:: Material to process
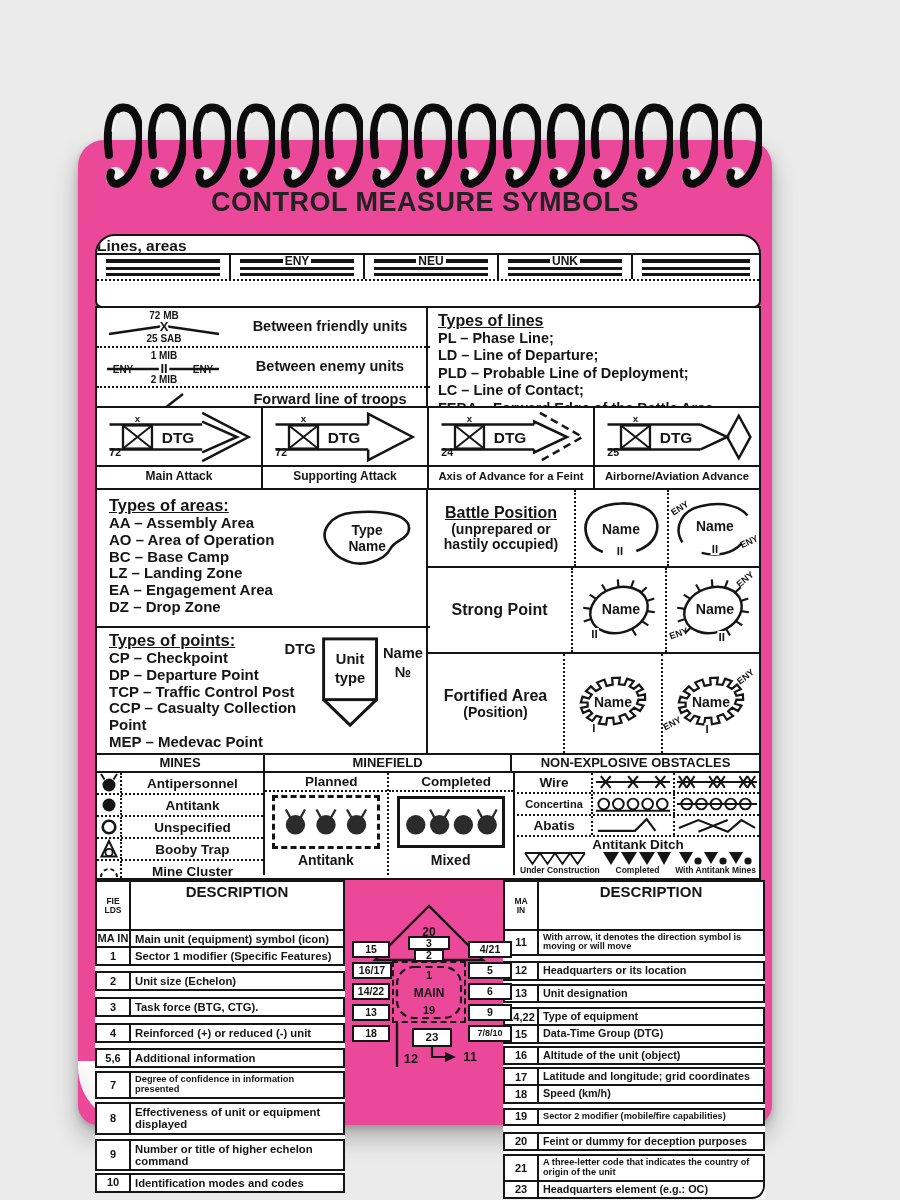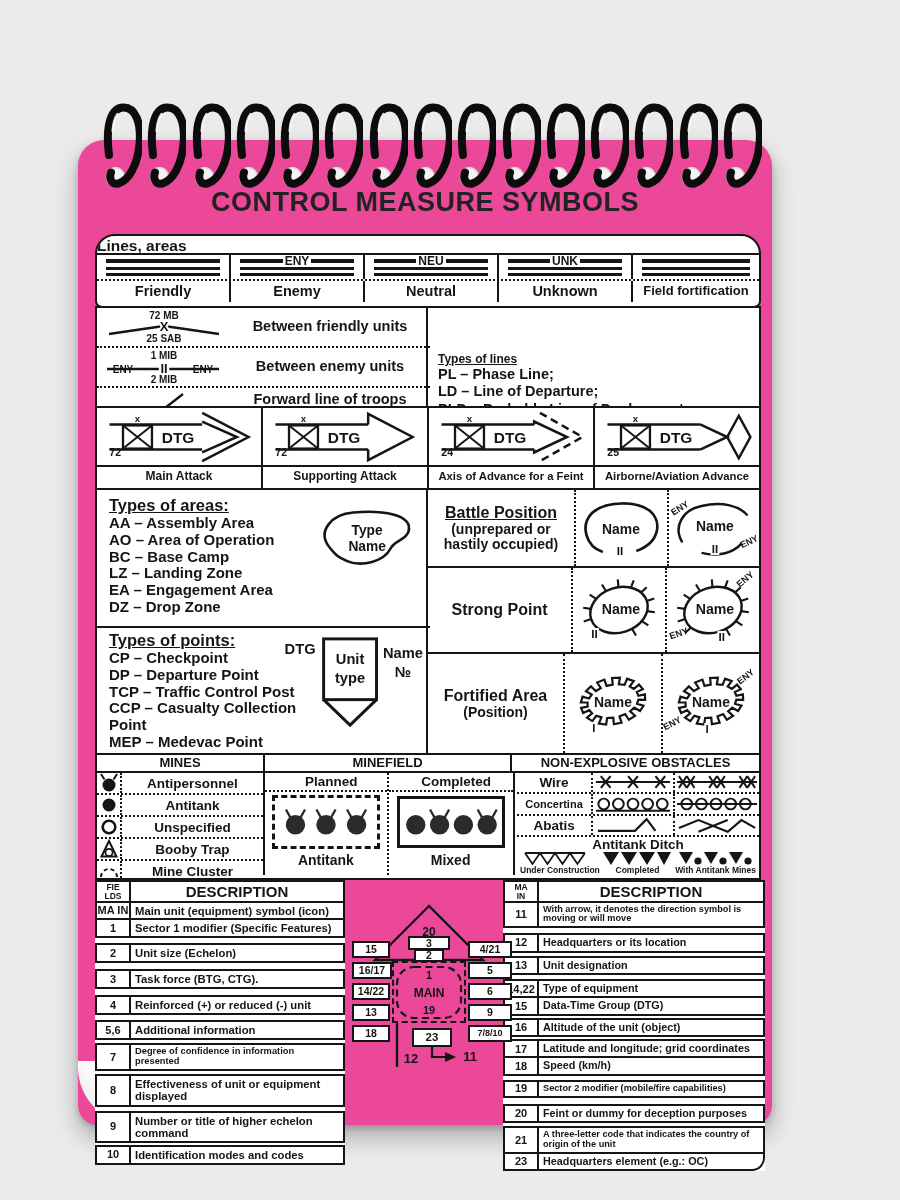--- a/index.html
+++ b/index.html
@@ -32,21 +32,21 @@
   .aff-labels .aff-lab:last-child { border-right:none; flex:1; font-size:13px; }
 
   
   #sec-units { top:166px; height:122px; }
   .units-left { position:absolute; left:0; top:0; width:333px; height:100%; display:flex; flex-direction:column; }
   .u-row { flex:1; display:flex; align-items:center; }
   .u-row.dot { border-bottom:2.5px dotted #151515; }
   .u-sym { width:133px; display:flex; align-items:center; justify-content:center; }
   .u-lab { flex:1; text-align:center; font-size:14.5px; line-height:1.05; padding:0 4px; }
   .units-right { position:absolute; right:0; top:0; width:333px; height:100%; border-left:2.5px solid #151515; padding:4px 10px; }
-  .tol-title { font-size:12px; text-decoration:underline;margin-top:40px; }
+  .tol-title { font-size:16px; text-decoration:underline; }
   .tol-item { font-size:14.5px; line-height:1.2; }
 
   
   #sec-arrows { top:266px; height:84px; display:flex; }
   .arrow-cell { flex:1; border-right:2.5px solid #151515; display:flex; flex-direction:column; }
   .arrow-cell:last-child { border-right:none; }
   .arrow-fig { height:57px; display:flex; align-items:center; justify-content:center; }
   .arrow-lab { flex:1; border-top:2.5px solid #151515; text-align:center; font-size:12px; line-height:18px; white-space:nowrap; }
 
   
@@ -98,21 +98,21 @@
   .ditch-groups { display:flex; justify-content:space-between; padding:0 3px; }
   .ditch-g { display:flex; flex-direction:column; align-items:center; }
   .ditch-g .dl { font-size:8.5px; line-height:9px; }
 
   
   .dtable { position:absolute; top:740px; background:#fff; }
   #tbl-left { left:17px; width:250px; }
   #tbl-right { left:425px; width:262px; }
   .thead { display:flex; border:2.5px solid #151515; }
   .th-num { width:34px; border-right:2.5px solid #151515; display:flex; align-items:center; justify-content:center;
-            font-size:8.5px; line-height:1; text-align:center; padding:1px 6px; }
+            font-size:8.5px; line-height:1; text-align:center; padding:15px 6px; }
   .th-desc { flex:1; text-align:center; font-size:15px; line-height:19px; }
   .trow { display:flex; border:2.5px solid #151515; margin-top:-2.5px; background:#fff; }
   .td-num { width:34px; border-right:2.5px solid #151515; display:flex; align-items:center; justify-content:center;
             font-size:11px; line-height:1; text-align:center; padding:1px 0; }
   .td-desc { flex:1; font-size:11.3px; line-height:1.07; padding:2px 4px; display:flex; align-items:center; }
   .trow.small .td-desc { font-size:9.3px; }
   #tbl-right .trow:last-child { border-bottom-right-radius:13px; }
   #tbl-right .td-desc { font-size:10.8px; }
   #tbl-right .trow.small .td-desc { font-size:9.2px; }
 
@@ -244,27 +244,20 @@
             <div class="dline"></div>
           </div>
           <div class="aff-cell">
             <div class="sline">
               <i class="bar"></i>
             </div>
             <div class="dline"></div>
           </div>
         </div>
       <div class="aff-dots"></div>
-      <div class="aff-labels" id="aff-labels">
-          <div class="aff-lab">Friendly</div>
-          <div class="aff-lab">Enemy</div>
-          <div class="aff-lab">Neutral</div>
-          <div class="aff-lab">Unknown</div>
-          <div class="aff-lab">Field fortification</div>
-        </div>
     </div>
 
     <div class="sec" id="sec-units">
       <div class="units-left">
         <div class="u-row dot">
           <div class="u-sym">
             <svg width="122" height="34" viewBox="0 0 122 34">
               <text x="61" y="9" font-size="10" text-anchor="middle" fill="#151515">72 MB</text>
               <path d="M6 24 L40 19 L61 16 L82 19 L116 24" stroke="#151515" stroke-width="2.6" fill="none"></path>
               <text x="61" y="21" font-size="13" text-anchor="middle" fill="#151515" style="paint-order:stroke;stroke:#fff;stroke-width:4px">X</text>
::::
> [Task brief]:
Retype the records above word for word, from their first line through the line containing "position:absolute; right:0; top:0;", and leave out every picture.

> [The completed task]:
--- a/index.html
+++ b/index.html
@@ -32,21 +32,21 @@
   .aff-labels .aff-lab:last-child { border-right:none; flex:1; font-size:13px; }
 
   
   #sec-units { top:166px; height:122px; }
   .units-left { position:absolute; left:0; top:0; width:333px; height:100%; display:flex; flex-direction:column; }
   .u-row { flex:1; display:flex; align-items:center; }
   .u-row.dot { border-bottom:2.5px dotted #151515; }
   .u-sym { width:133px; display:flex; align-items:center; justify-content:center; }
   .u-lab { flex:1; text-align:center; font-size:14.5px; line-height:1.05; padding:0 4px; }
   .units-right { position:absolute; right:0; top:0; width:333px; height:100%; border-left:2.5px solid #151515; padding:4px 10px; }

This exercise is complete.